Derek Ferguson's Exclusive 2002 Interview with Danish-Born Software Genius Anders Hejlsberg

In this classic codehead-to-codehead interview with the editor-in-chief of .NET Developer's Journal, Microsoft's Anders Hejlsberg discusses the origins and the future of C#. The interview appeared in .NET Developer's Journal, Vol 1 issue 1 - in October 2002.

.NETDJ: Why did you choose to work for Microsoft?
AH: I started at Microsoft in 1996. I started after 13 years at Borland and had increasingly had some disagreements with management there about the direction in which the company should go. I felt that they should focus more on tools for developers. Actually, Borland is catering more to developers now anyhow.

One big motivating factor in choosing to work for Microsoft was that Microsoft is a technology-driven company that has a tremendous impact on the industry.

.NETDJ: Can you give us any insight into how Microsoft came to choose you to lead their C# development effort?
AH: I was in the right place at the right time and had the right qualifications. Also, my team and I were able to articulate a vision of exactly what kind of language we wanted to build.
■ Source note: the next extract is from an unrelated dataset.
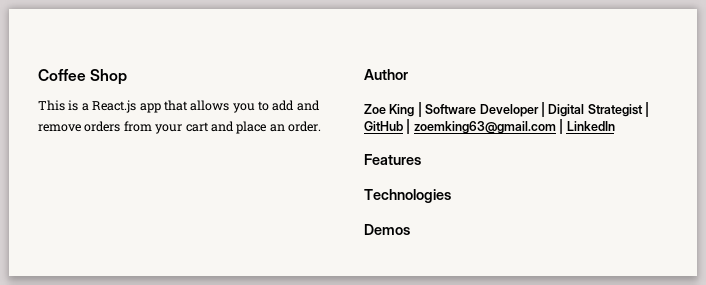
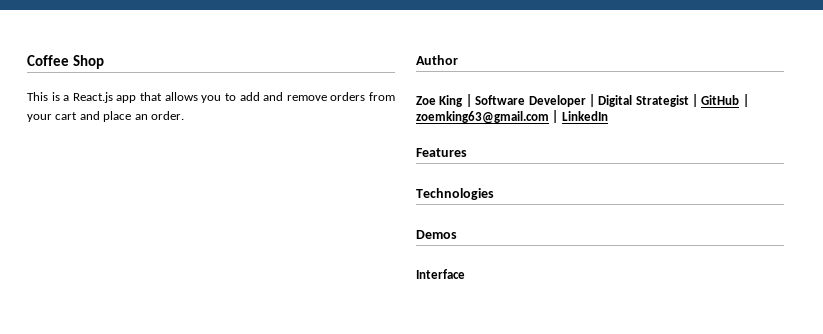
(410, 229) none -> [416,269,465,279] // Interface

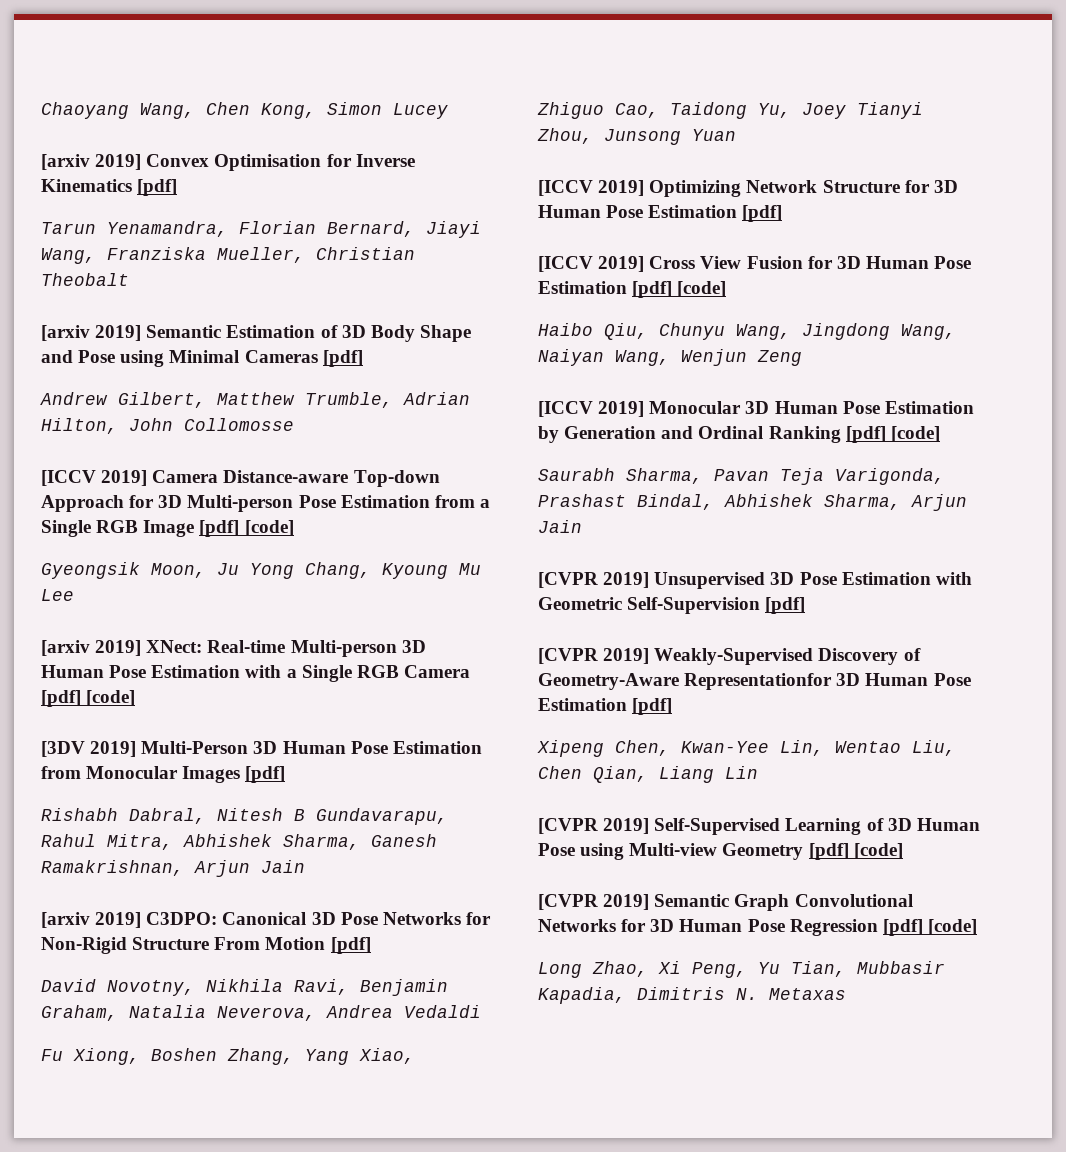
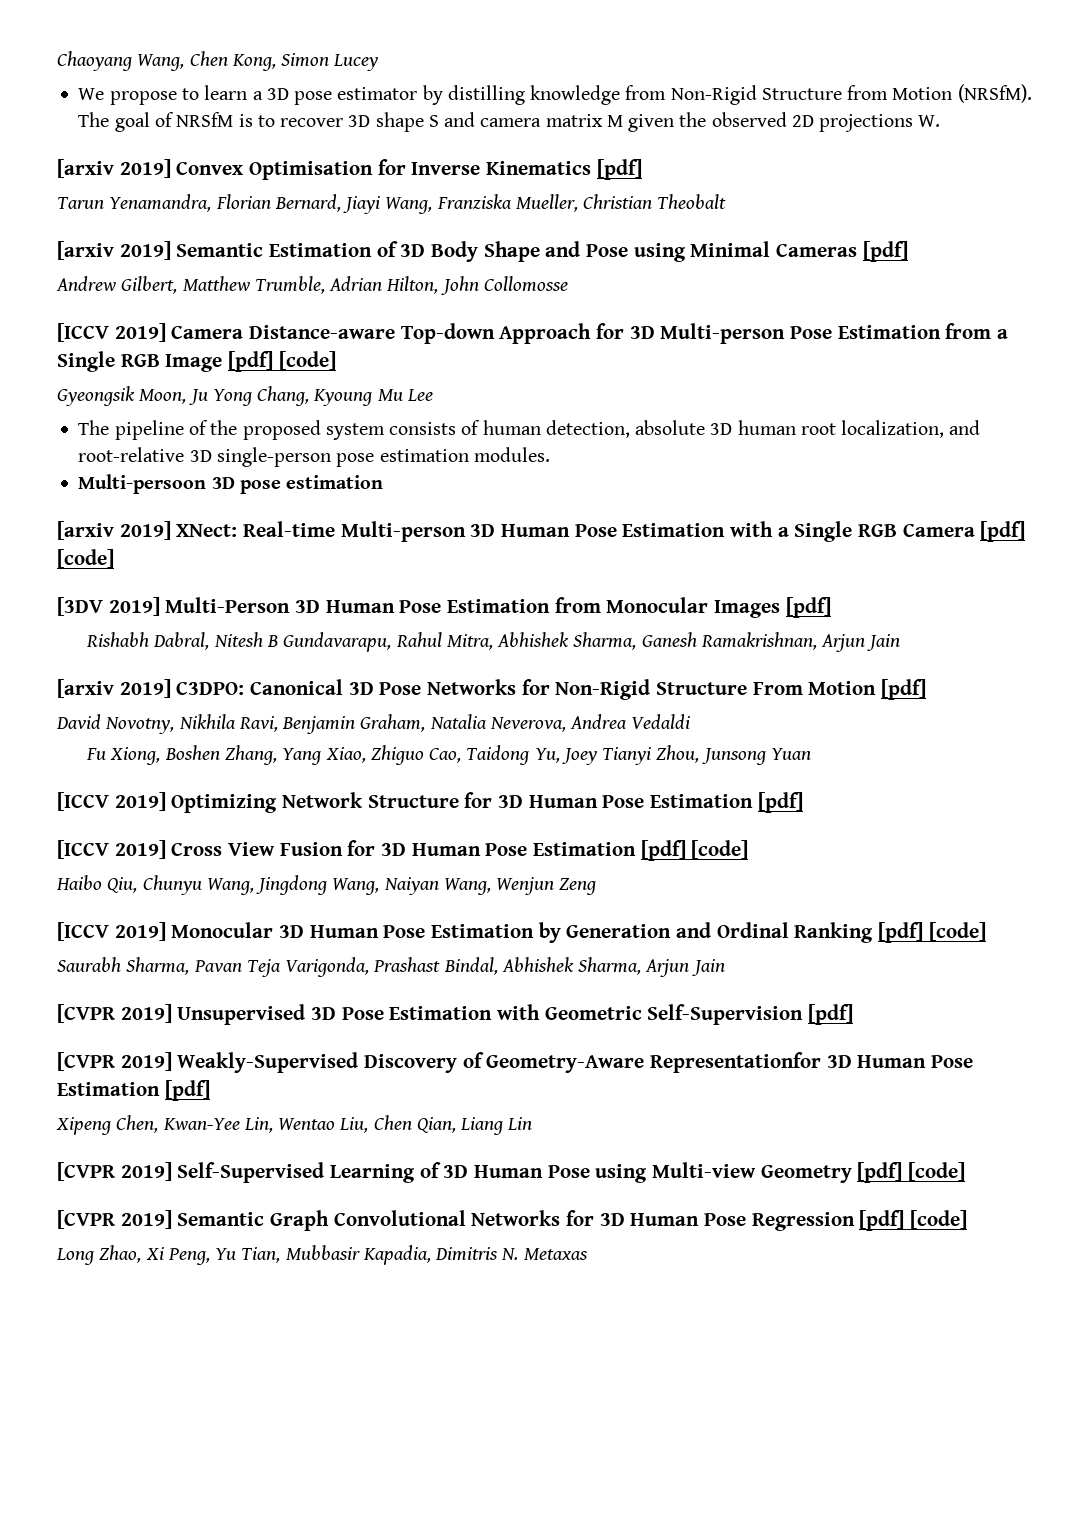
(448, 111) none -> [78,84,1032,105] [78,112,941,132] // We propose to learn a 3D pose estimator by distilling knowledge from Non-Rigid Structure from Motion (NRSfM). The goal of NRSfM is to recover 3D shape S and camera matrix M given the observed 2D projections W.
(74, 595) none -> [78,420,981,440] [78,447,550,467] [78,474,384,494] // The pipeline of the proposed system consists of human detection, absolute 3D human root localization, and root-relative 3D single-person pose estimation modules. // Multi-persoon 3D pose estimation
.NETDJ: How was C# developed, in relationship to the development of the rest of .NET. For example, was C# developed prior to the runtime using native code or simultaneously using prerelease bits? What special challenges and/or opportunities did this present?
AH: I'm a strong proponent of tackling any development project as a whole. When you sit down to program for example, you think in terms of a single platform - not an editor, a compiler, the libraries, etc. So we did the same thing with C# and .NET. They were built at the same time by two teams working very closely together with a great deal of cross-pollination between the two in terms of ideas for the platform as a whole.

.NETDJ: How did this affect VB?
AH: VB comes from a different starting point. They have the world's largest existing user base, so that fact had to be #1, #2, and #3 as their design goals. We were in the fortunate position of being able to start off with a completely clean slate.

.NETDJ: You just announced today that you will be adding anonymous methods to C#. Why are there still no anonymous classes?
AH: Typically, if you need to write any kind of anonymous code, you just need to write a single method in-line. I would argue that if you need to build any greater amount of functionality perhaps you should consider taking all of that code and making it into an actual class of the first order. This isn't to rule out possible future addition of anonymous classes to C#, though.

.NETDJ: You just returned from sabbatical - did you enjoy it? Did you do anything interesting?
AH: Well, I got to spend a lot of time with my kids and go back home to visit Denmark. And even to enjoy the summer here in Seattle?and I didn't think about work at all. It wasn't even hard!

.NETDJ: What was the thought process behind the name C#?
AH: We definitely wanted to have the "C" in the name, because that is the language family in which we wanted our language to live. So, we were thinking about various pre- and post-fixes that we could append. There were several different ideas going around, but ultimately C# just stuck. In retrospect, I'm really happy with the name.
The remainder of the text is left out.